Prompt = A complete, exact copy of the data is the required answer.
** Provided records follows **
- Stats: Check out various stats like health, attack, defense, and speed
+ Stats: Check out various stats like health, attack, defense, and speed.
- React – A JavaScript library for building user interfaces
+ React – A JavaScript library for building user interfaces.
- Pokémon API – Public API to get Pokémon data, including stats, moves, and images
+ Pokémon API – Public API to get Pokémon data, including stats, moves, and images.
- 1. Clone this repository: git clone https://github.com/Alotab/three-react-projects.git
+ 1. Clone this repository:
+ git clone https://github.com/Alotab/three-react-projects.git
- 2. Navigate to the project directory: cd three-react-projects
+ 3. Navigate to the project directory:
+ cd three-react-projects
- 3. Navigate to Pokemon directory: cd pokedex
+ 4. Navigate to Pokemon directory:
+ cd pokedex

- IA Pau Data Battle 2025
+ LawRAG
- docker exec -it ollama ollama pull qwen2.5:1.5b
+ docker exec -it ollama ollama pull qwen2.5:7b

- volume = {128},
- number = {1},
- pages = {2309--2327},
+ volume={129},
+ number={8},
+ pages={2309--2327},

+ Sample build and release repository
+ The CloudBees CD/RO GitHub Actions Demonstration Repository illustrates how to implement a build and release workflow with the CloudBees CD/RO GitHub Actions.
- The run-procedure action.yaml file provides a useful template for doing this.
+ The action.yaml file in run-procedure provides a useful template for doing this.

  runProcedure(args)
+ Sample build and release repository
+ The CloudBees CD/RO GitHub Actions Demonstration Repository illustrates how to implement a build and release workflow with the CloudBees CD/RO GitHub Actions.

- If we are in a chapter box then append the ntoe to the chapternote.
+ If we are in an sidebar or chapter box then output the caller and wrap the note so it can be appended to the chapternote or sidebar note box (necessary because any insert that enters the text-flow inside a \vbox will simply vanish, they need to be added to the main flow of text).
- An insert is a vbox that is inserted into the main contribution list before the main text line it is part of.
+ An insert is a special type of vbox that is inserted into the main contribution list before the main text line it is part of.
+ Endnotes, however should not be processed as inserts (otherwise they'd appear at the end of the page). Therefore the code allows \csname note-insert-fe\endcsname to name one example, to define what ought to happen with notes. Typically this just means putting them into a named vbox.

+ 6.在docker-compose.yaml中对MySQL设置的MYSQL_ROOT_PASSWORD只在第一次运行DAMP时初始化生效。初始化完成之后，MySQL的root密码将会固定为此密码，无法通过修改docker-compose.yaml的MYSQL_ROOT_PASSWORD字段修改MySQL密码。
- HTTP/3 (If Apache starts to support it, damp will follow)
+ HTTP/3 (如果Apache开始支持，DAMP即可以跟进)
** End of Provided records **
Response to the exercise =
- Stats: Check out various stats like health, attack, defense, and speed
+ Stats: Check out various stats like health, attack, defense, and speed.
- React – A JavaScript library for building user interfaces
+ React – A JavaScript library for building user interfaces.
- Pokémon API – Public API to get Pokémon data, including stats, moves, and images
+ Pokémon API – Public API to get Pokémon data, including stats, moves, and images.
- 1. Clone this repository: git clone https://github.com/Alotab/three-react-projects.git
+ 1. Clone this repository:
+ git clone https://github.com/Alotab/three-react-projects.git
- 2. Navigate to the project directory: cd three-react-projects
+ 3. Navigate to the project directory:
+ cd three-react-projects
- 3. Navigate to Pokemon directory: cd pokedex
+ 4. Navigate to Pokemon directory:
+ cd pokedex

- IA Pau Data Battle 2025
+ LawRAG
- docker exec -it ollama ollama pull qwen2.5:1.5b
+ docker exec -it ollama ollama pull qwen2.5:7b

- volume = {128},
- number = {1},
- pages = {2309--2327},
+ volume={129},
+ number={8},
+ pages={2309--2327},

+ Sample build and release repository
+ The CloudBees CD/RO GitHub Actions Demonstration Repository illustrates how to implement a build and release workflow with the CloudBees CD/RO GitHub Actions.
- The run-procedure action.yaml file provides a useful template for doing this.
+ The action.yaml file in run-procedure provides a useful template for doing this.

  runProcedure(args)
+ Sample build and release repository
+ The CloudBees CD/RO GitHub Actions Demonstration Repository illustrates how to implement a build and release workflow with the CloudBees CD/RO GitHub Actions.

- If we are in a chapter box then append the ntoe to the chapternote.
+ If we are in an sidebar or chapter box then output the caller and wrap the note so it can be appended to the chapternote or sidebar note box (necessary because any insert that enters the text-flow inside a \vbox will simply vanish, they need to be added to the main flow of text).
- An insert is a vbox that is inserted into the main contribution list before the main text line it is part of.
+ An insert is a special type of vbox that is inserted into the main contribution list before the main text line it is part of.
+ Endnotes, however should not be processed as inserts (otherwise they'd appear at the end of the page). Therefore the code allows \csname note-insert-fe\endcsname to name one example, to define what ought to happen with notes. Typically this just means putting them into a named vbox.

+ 6.在docker-compose.yaml中对MySQL设置的MYSQL_ROOT_PASSWORD只在第一次运行DAMP时初始化生效。初始化完成之后，MySQL的root密码将会固定为此密码，无法通过修改docker-compose.yaml的MYSQL_ROOT_PASSWORD字段修改MySQL密码。
- HTTP/3 (If Apache starts to support it, damp will follow)
+ HTTP/3 (如果Apache开始支持，DAMP即可以跟进)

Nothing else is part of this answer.